Example GitHub Actions job for MySQL:
mysql-jdbc-tests:
runs-on: ubuntu-latest
services:
mysql:
image: mysql:8.0
env:
MYSQL_ROOT_PASSWORD: root
MYSQL_DATABASE: sparkless
MYSQL_USER: sparkless
MYSQL_PASSWORD: sparkless
ports:
- 3306:3306
options: >-
--health-cmd="mysqladmin ping -h 127.0.0.1 -uroot -proot --silent"
--health-interval=5s
--health-timeout=5s
--health-retries=10
steps:
- uses: actions/checkout@v4
- name: Setup DDL
run: mysql -h 127.0.0.1 -usparkless -psparkless sparkless < tests/sql/ddl/mysql.sql
- name: Build (with jdbc_mysql)
run: cargo build --features jdbc_mysql
- name: Rust tests
run: cargo test -p robin-sparkless-polars mysql --features jdbc_mysql
env:
ROBIN_SPARKLESS_TEST_JDBC_MYSQL_URL: "jdbc:mysql://127.0.0.1:3306/sparkless"

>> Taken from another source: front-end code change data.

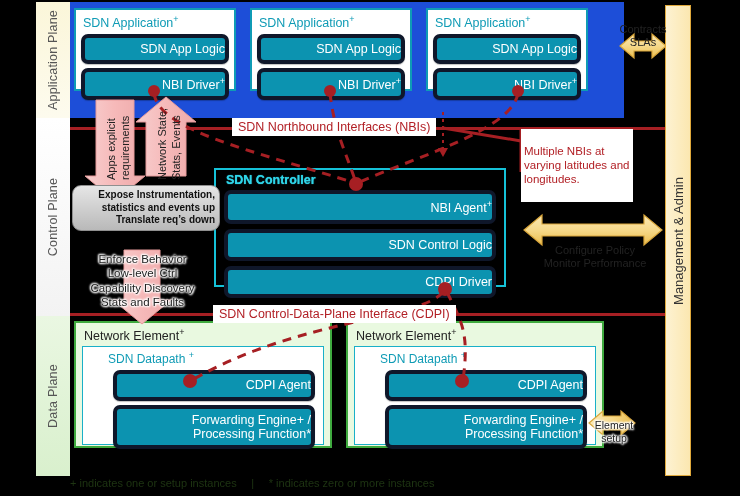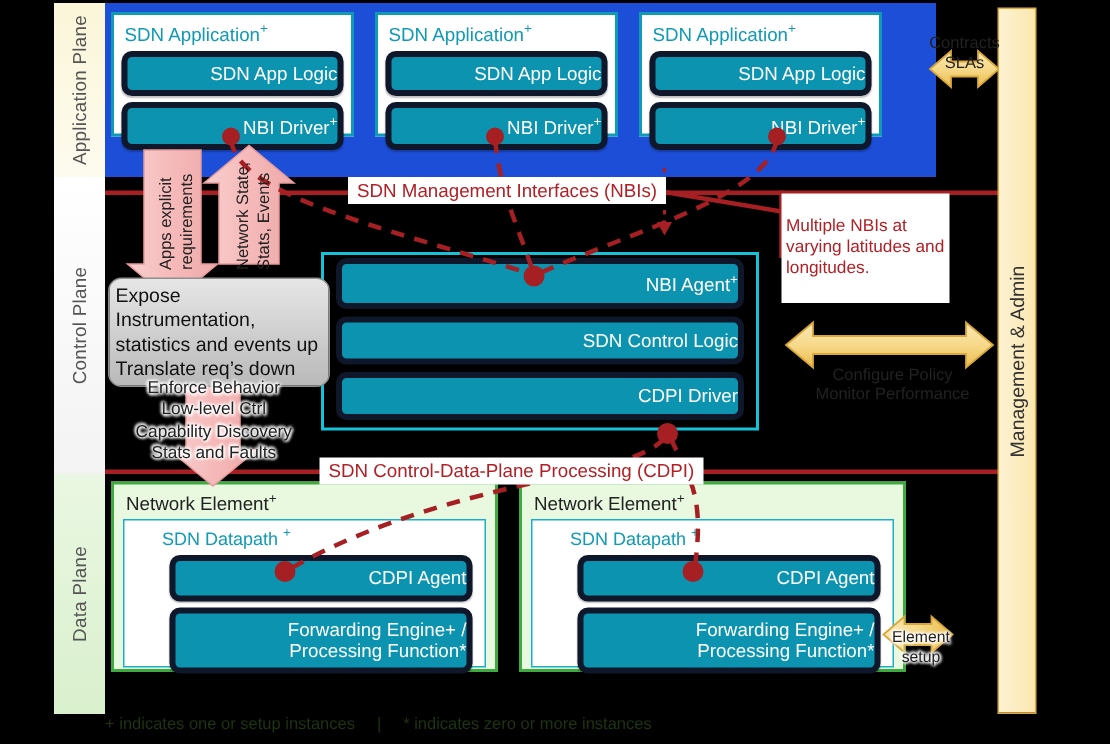--- a/index.html
+++ b/index.html
@@ -293,7 +293,7 @@
     <span>Stats and Faults</span>
   </div>
 
-  <div class="iface-label" style="left:232px;top:118px;">SDN Management Interfaces (NBIs)</div>
+  <div class="iface-label" style="left:232px;top:118px;">SDN Northbound Interfaces (NBIs)</div>
   <div class="iface-label" style="left:213px;top:305px;">SDN Control-Data-Plane Processing (CDPI)</div>
 
   <div id="callout">Multiple NBIs at varying latitudes and longitudes.</div>

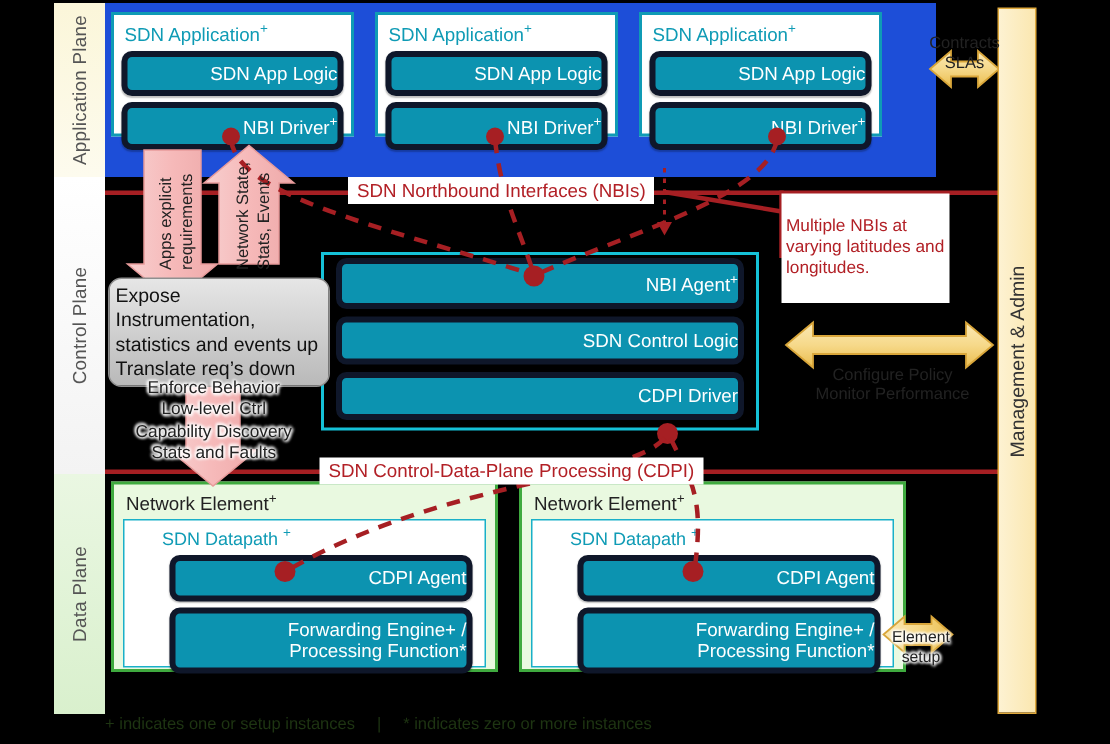--- a/index.html
+++ b/index.html
@@ -187,6 +187,7 @@
   </div>
 
   <div id="controller">
+    <div id="ctrl-title">SDN Controller</div>
     <div class="teal-bar"><span>NBI Agent</span><span class="sup">+</span></div>
     <div class="teal-bar"><span>SDN Control Logic</span></div>
     <div class="teal-bar"><span>CDPI Driver</span></div>

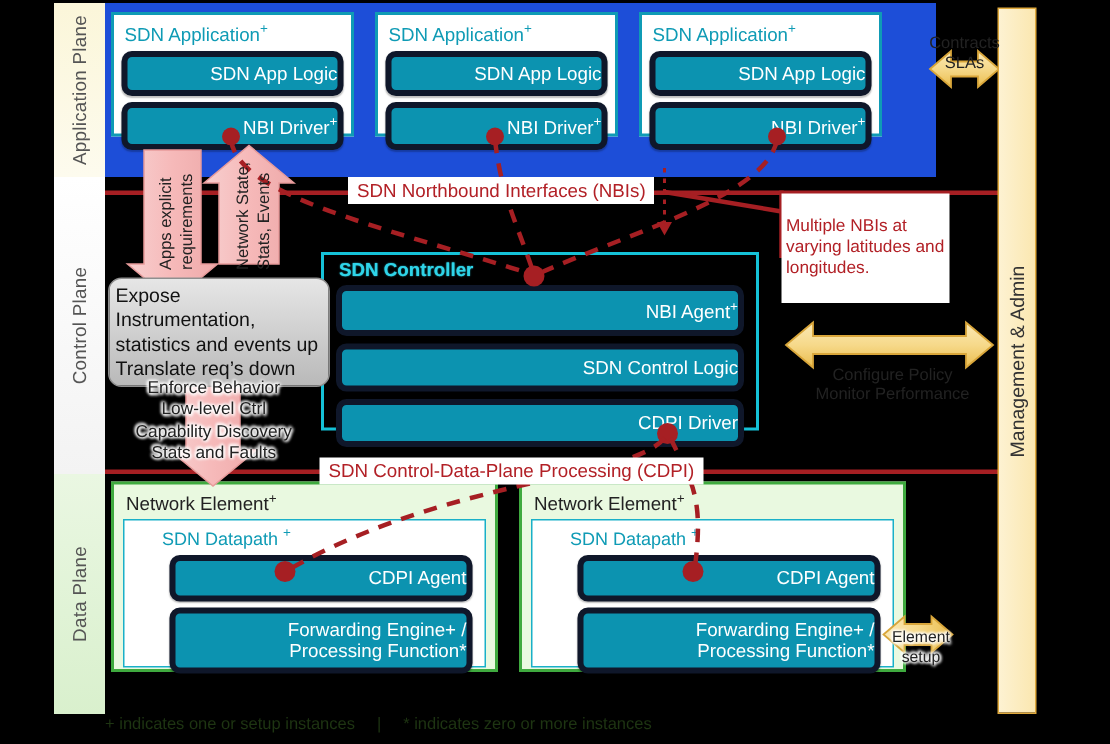--- a/index.html
+++ b/index.html
@@ -78,8 +78,8 @@
   #gray-box{position:absolute;left:72px;top:185px;width:138px;
             background:linear-gradient(to bottom,#e6e6e6,#b9b9b9);
             border:1px solid #8f8f8f;border-radius:9px;
-            color:#111;font-size:13px;text-align:left;
-            padding:3px 4px;line-height:1.25;}
+            color:#111;font-size:10px;text-align:right;
+            padding:3px 4px;line-height:1.25;font-weight:bold;}
 
   
   .over-lbl{position:absolute;color:#222;font-size:11.5px;text-align:center;

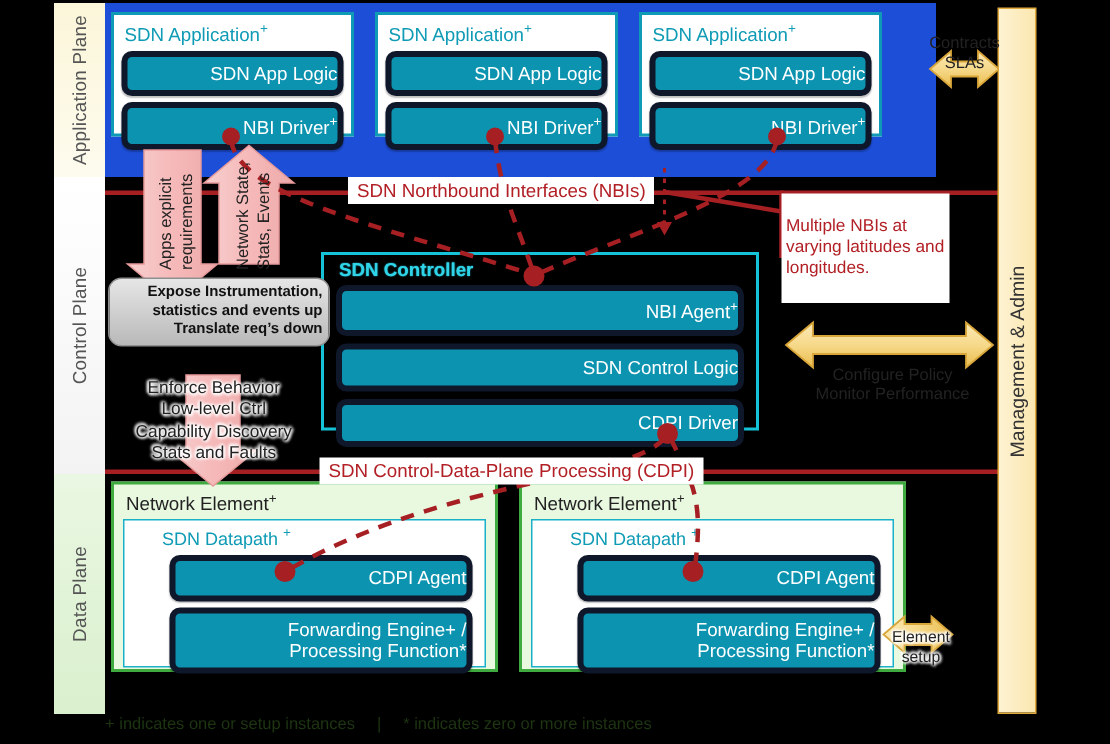--- a/index.html
+++ b/index.html
@@ -295,7 +295,7 @@
   </div>
 
   <div class="iface-label" style="left:232px;top:118px;">SDN Northbound Interfaces (NBIs)</div>
-  <div class="iface-label" style="left:213px;top:305px;">SDN Control-Data-Plane Processing (CDPI)</div>
+  <div class="iface-label" style="left:213px;top:305px;">SDN Control-Data-Plane Interface (CDPI)</div>
 
   <div id="callout">Multiple NBIs at varying latitudes and longitudes.</div>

ROBIN_SPARKLESS_TEST_JDBC_MYSQL_USER: sparkless
ROBIN_SPARKLESS_TEST_JDBC_MYSQL_PASSWORD: sparkless
- name: Python tests
run: pytest tests/sql/test_jdbc_read_write_mysql.py -v
env:
SPARKLESS_TEST_JDBC_MYSQL_URL: "jdbc:mysql://127.0.0.1:3306/sparkless"
SPARKLESS_TEST_JDBC_MYSQL_USER: sparkless
SPARKLESS_TEST_JDBC_MYSQL_PASSWORD: sparkless
Repeat a similar pattern for each backend. Oracle and DB2 tests may be skipped in public CI due to licensing/image size constraints—run them locally or in private infrastructure.